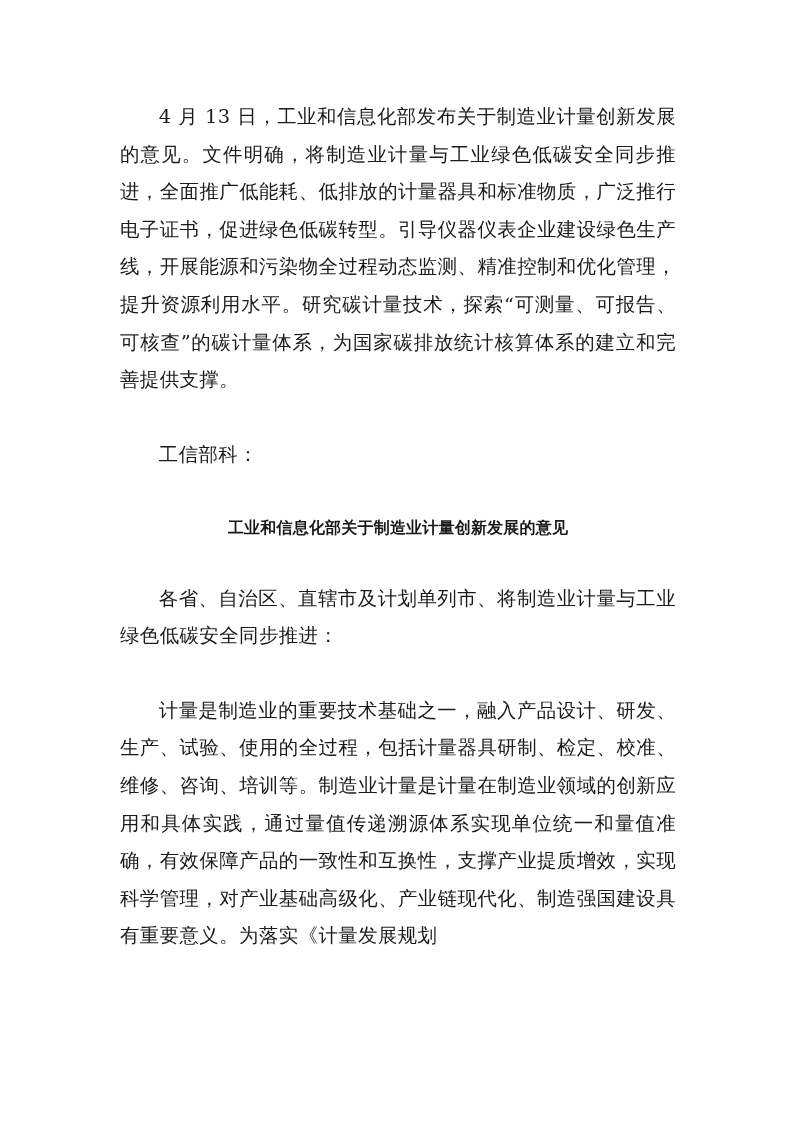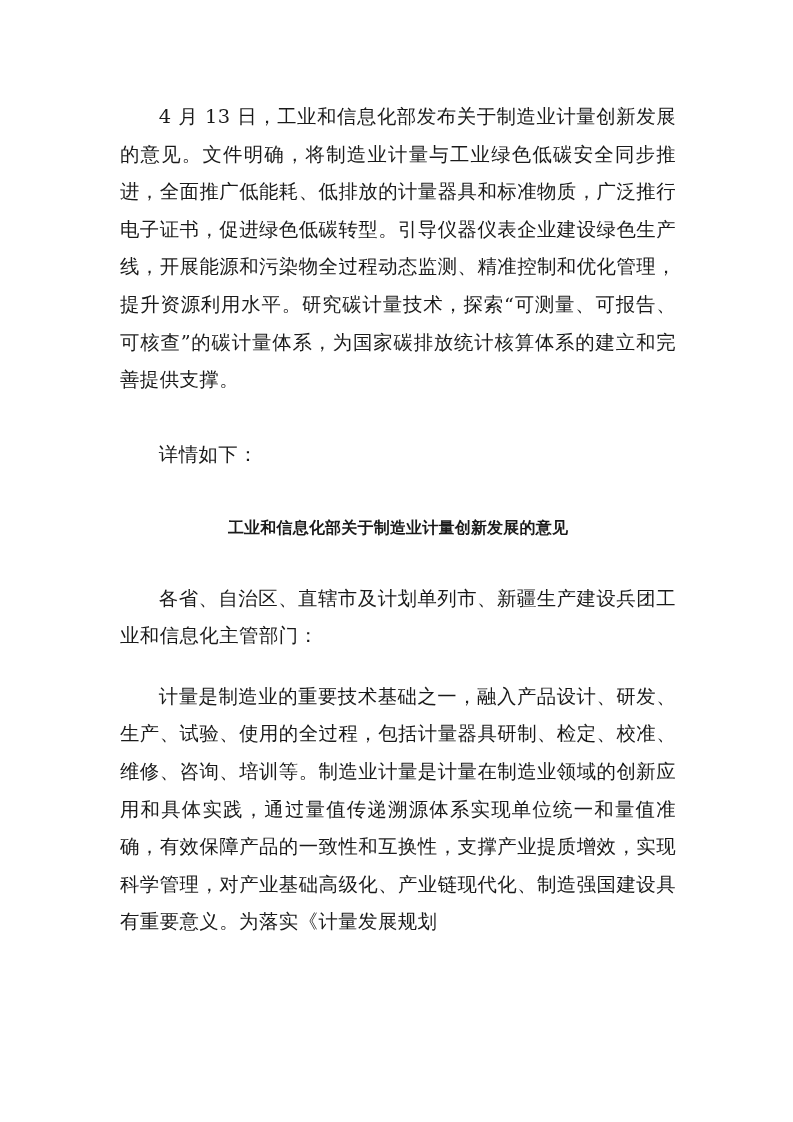"详情如下：" p.para { text: 详情如下 -> 工信部科 }
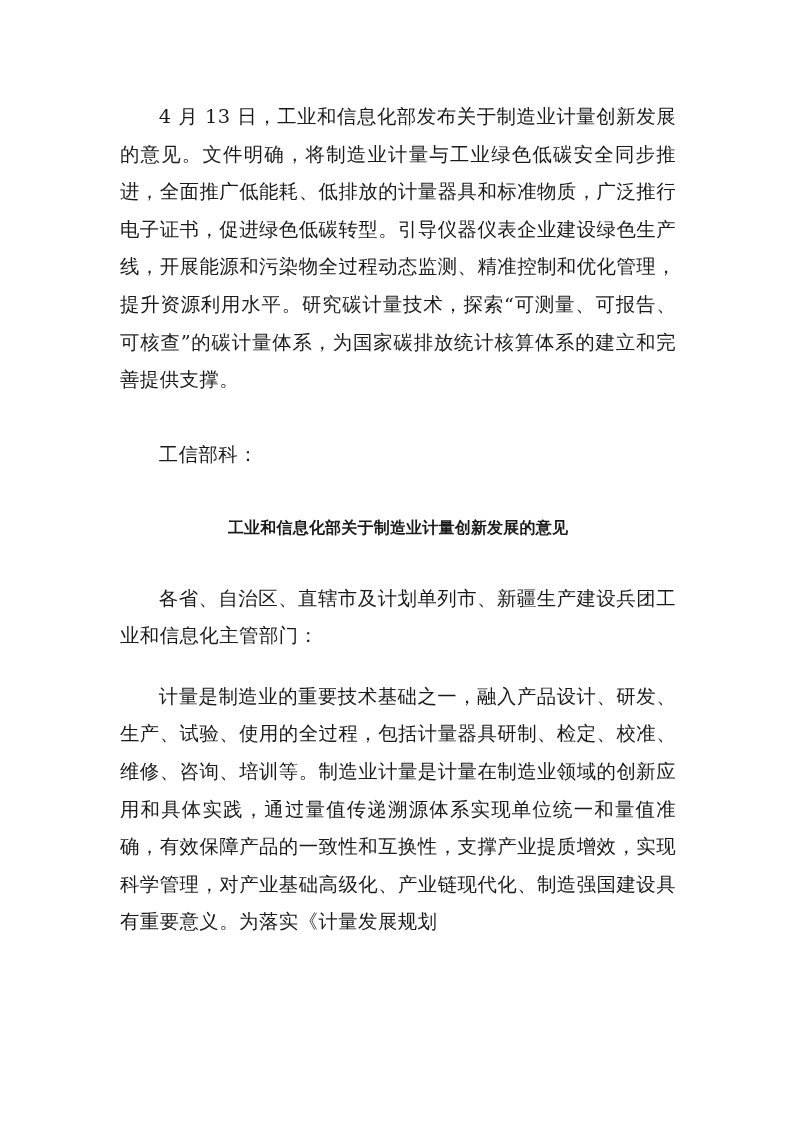"各省、自治区、直辖市及计划单列市、新疆生产建设兵团工业和信息化主管部门：" p.para { text: 新疆生产建设兵团工业和信息化主管部门 -> 将制造业计量与工业绿色低碳安全同步推进 }
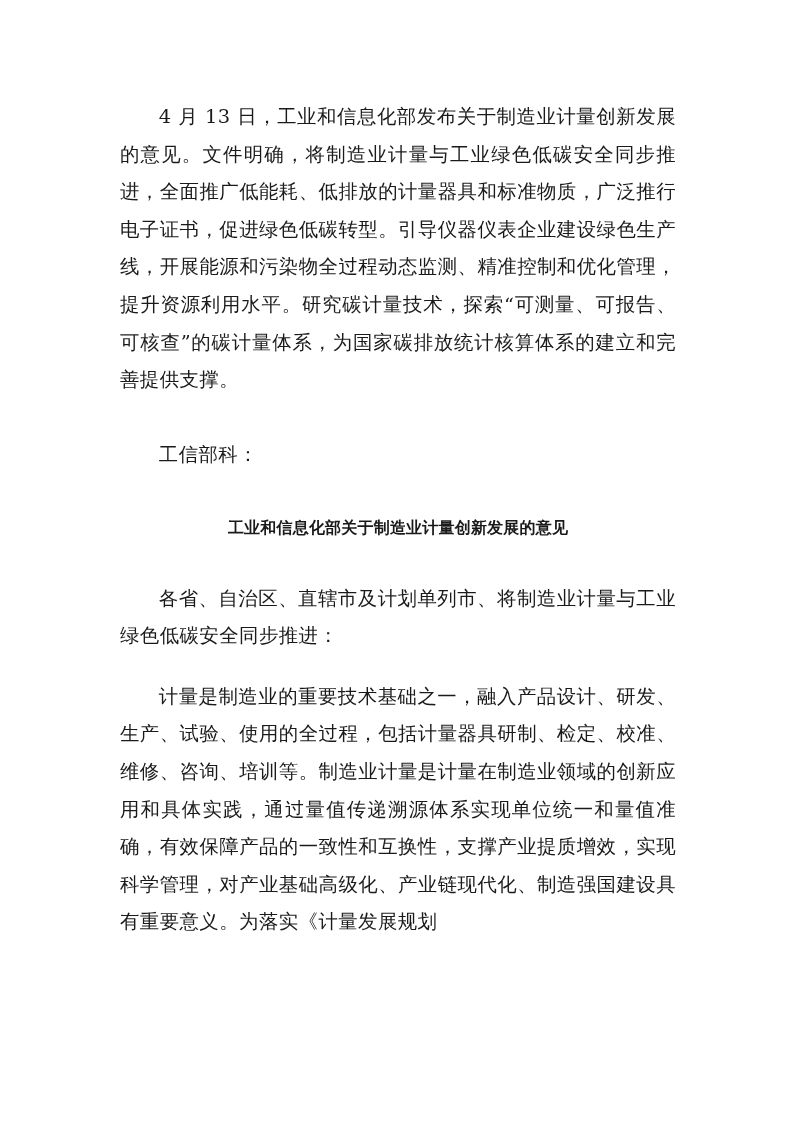"计量是制造业的重要技术基础之一，融入产品设计、研发、生产、试验、使用的全过程，包" .p4 { margin-top: 23px -> 37px }
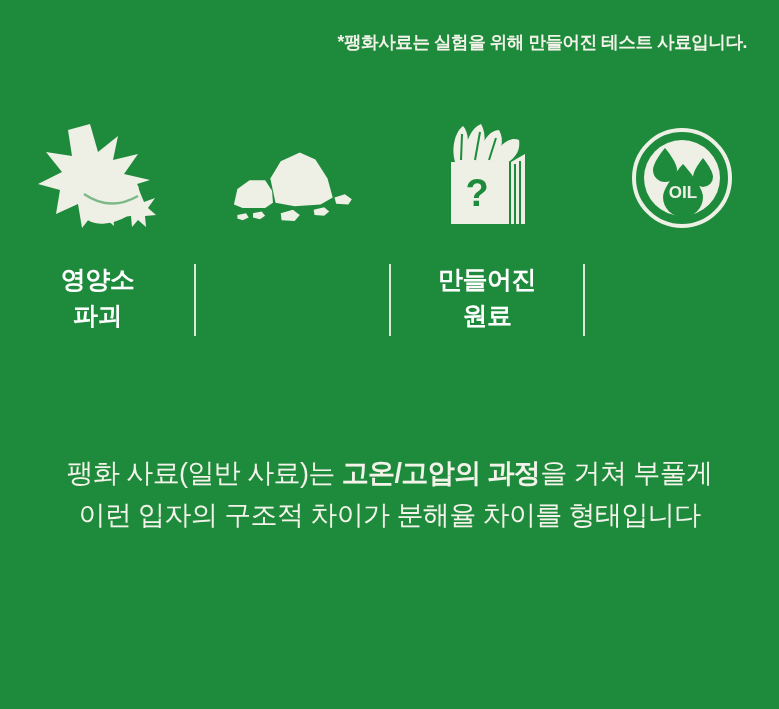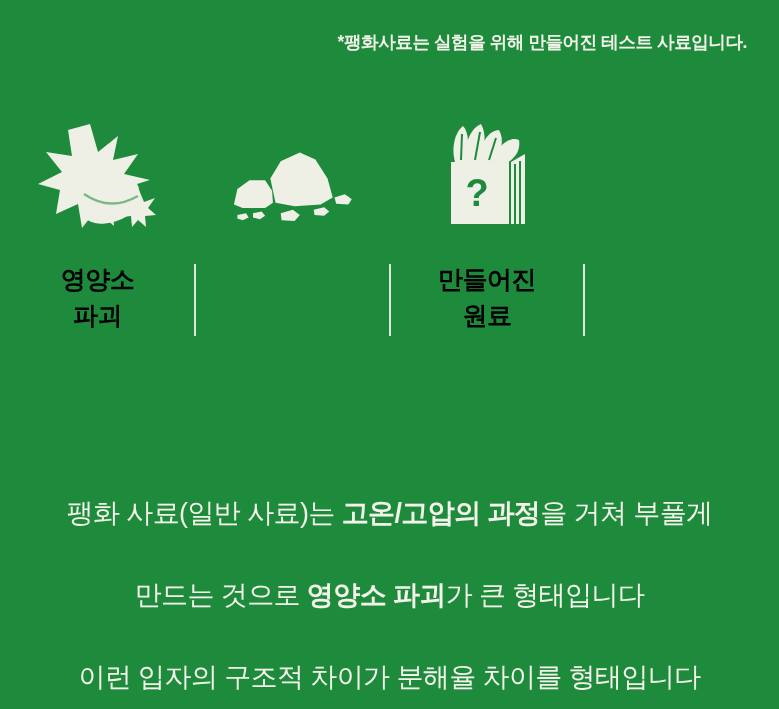"OIL" div.feature-icon { html: none -> <div> <svg> <circle></circle> <circle></circle> <path></path> <path></path> <path></path> <text>OIL</text> </svg> </div> }
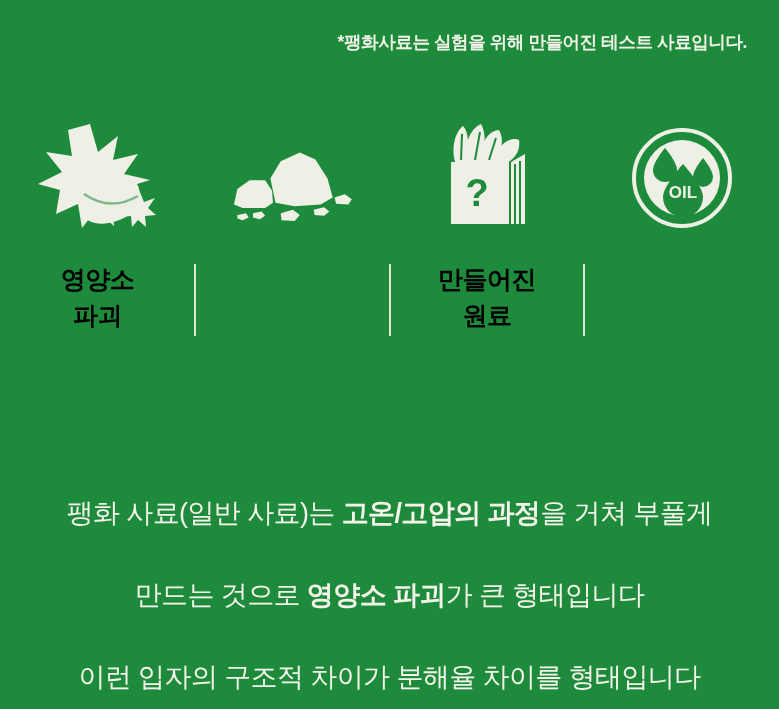"영양소" .feature-label { color: #000000 -> #ffffff }
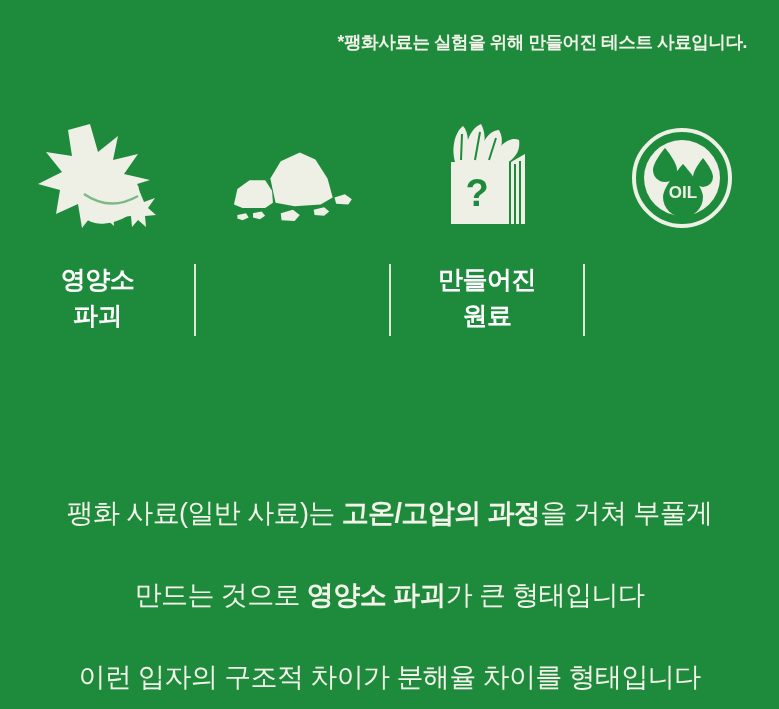"팽화 사료(일반 사료)는 고온/고압의 과정을" .body-copy .line { margin-top: 40px -> none }
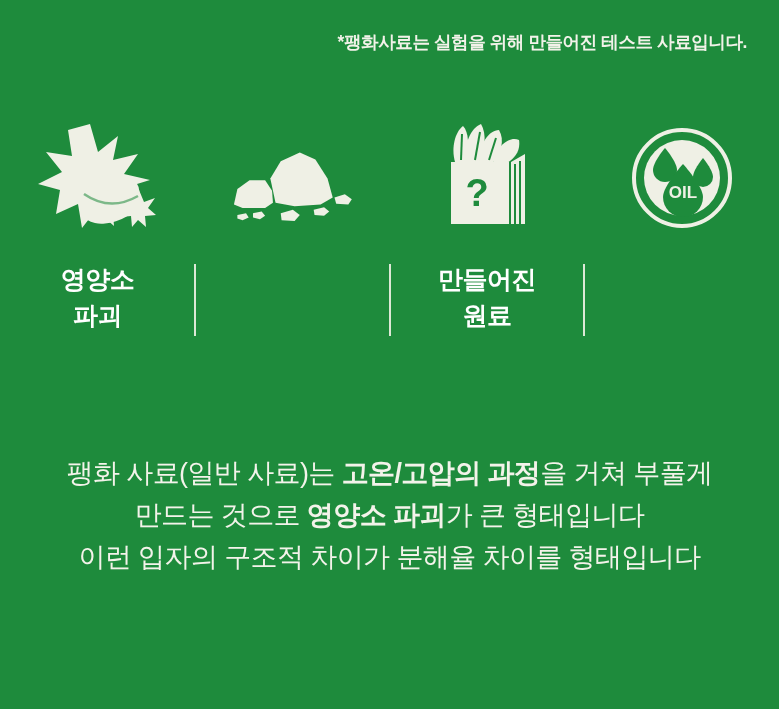"만드는 것으로 영양소 파괴가 큰" span.line { html: <span> <span>만드는 것으로 </span><b>영양소 파괴</b><span>가 큰 형태입니다</span> </span> -> none }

········

Without the pictures, write out the entire listing exactly.

• **Response box**:
"详情如下：" p.para { text: 详情如下 -> 工信部科 }
"各省、自治区、直辖市及计划单列市、新疆生产建设兵团工业和信息化主管部门：" p.para { text: 新疆生产建设兵团工业和信息化主管部门 -> 将制造业计量与工业绿色低碳安全同步推进 }
"计量是制造业的重要技术基础之一，融入产品设计、研发、生产、试验、使用的全过程，包" .p4 { margin-top: 23px -> 37px }
"OIL" div.feature-icon { html: none -> <div> <svg> <circle></circle> <circle></circle> <path></path> <path></path> <path></path> <text>OIL</text> </svg> </div> }
"영양소" .feature-label { color: #000000 -> #ffffff }
"팽화 사료(일반 사료)는 고온/고압의 과정을" .body-copy .line { margin-top: 40px -> none }
"만드는 것으로 영양소 파괴가 큰" span.line { html: <span> <span>만드는 것으로 </span><b>영양소 파괴</b><span>가 큰 형태입니다</span> </span> -> none }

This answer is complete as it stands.